-------- RECORDS TO PROCESS --------
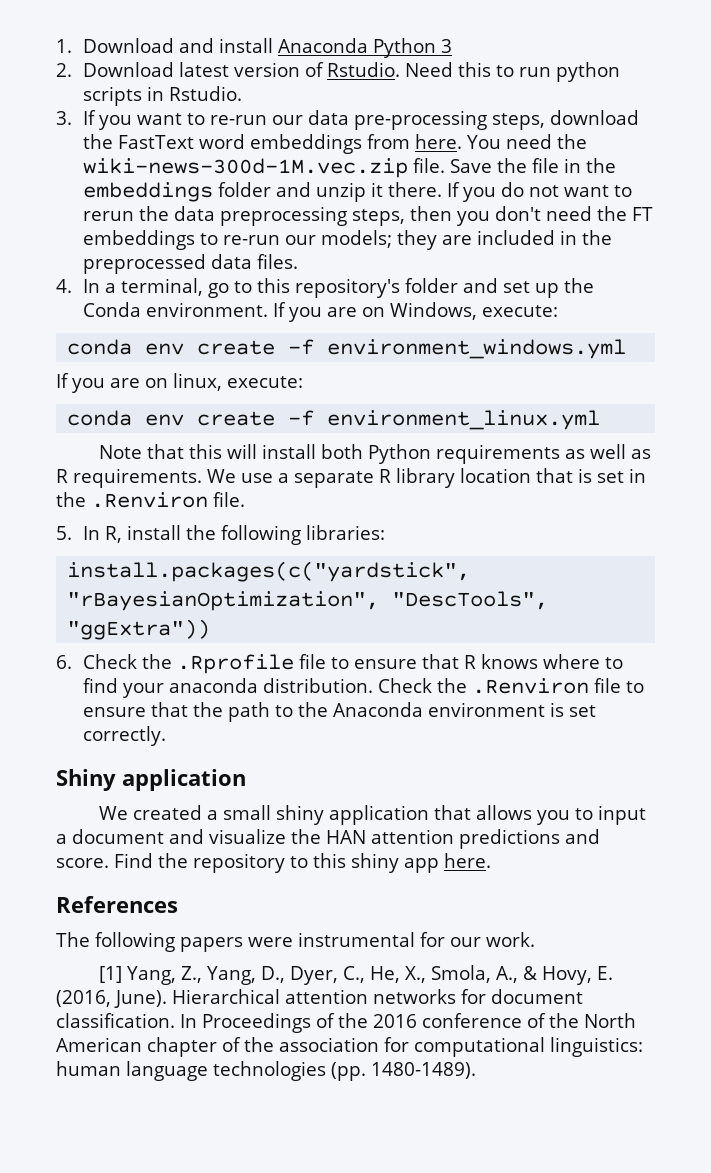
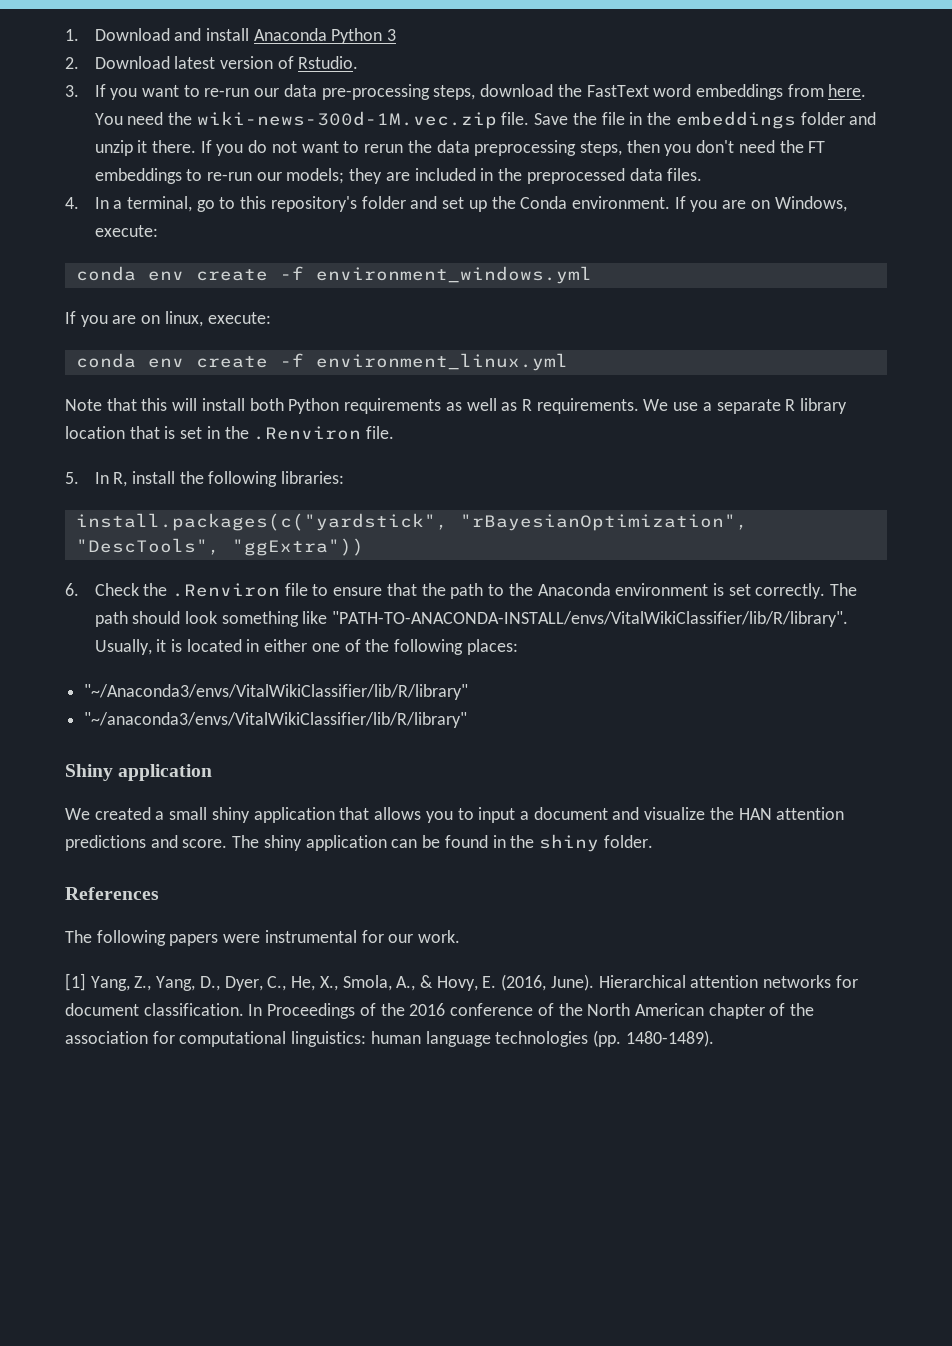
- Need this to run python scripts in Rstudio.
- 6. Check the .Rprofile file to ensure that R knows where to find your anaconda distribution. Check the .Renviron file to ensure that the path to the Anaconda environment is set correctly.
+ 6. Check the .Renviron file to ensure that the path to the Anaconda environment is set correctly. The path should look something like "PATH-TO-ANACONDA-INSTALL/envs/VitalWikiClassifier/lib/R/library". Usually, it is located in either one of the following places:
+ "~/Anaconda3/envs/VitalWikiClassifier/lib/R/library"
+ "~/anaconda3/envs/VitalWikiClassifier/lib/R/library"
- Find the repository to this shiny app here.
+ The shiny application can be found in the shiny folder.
--------
## DESCRIPTION OF THE TASK:
The material shown above is to be repeated verbatim, and its pictures are to be omitted.

## SOLUTION FOR THIS PROBLEM:
- Need this to run python scripts in Rstudio.
- 6. Check the .Rprofile file to ensure that R knows where to find your anaconda distribution. Check the .Renviron file to ensure that the path to the Anaconda environment is set correctly.
+ 6. Check the .Renviron file to ensure that the path to the Anaconda environment is set correctly. The path should look something like "PATH-TO-ANACONDA-INSTALL/envs/VitalWikiClassifier/lib/R/library". Usually, it is located in either one of the following places:
+ "~/Anaconda3/envs/VitalWikiClassifier/lib/R/library"
+ "~/anaconda3/envs/VitalWikiClassifier/lib/R/library"
- Find the repository to this shiny app here.
+ The shiny application can be found in the shiny folder.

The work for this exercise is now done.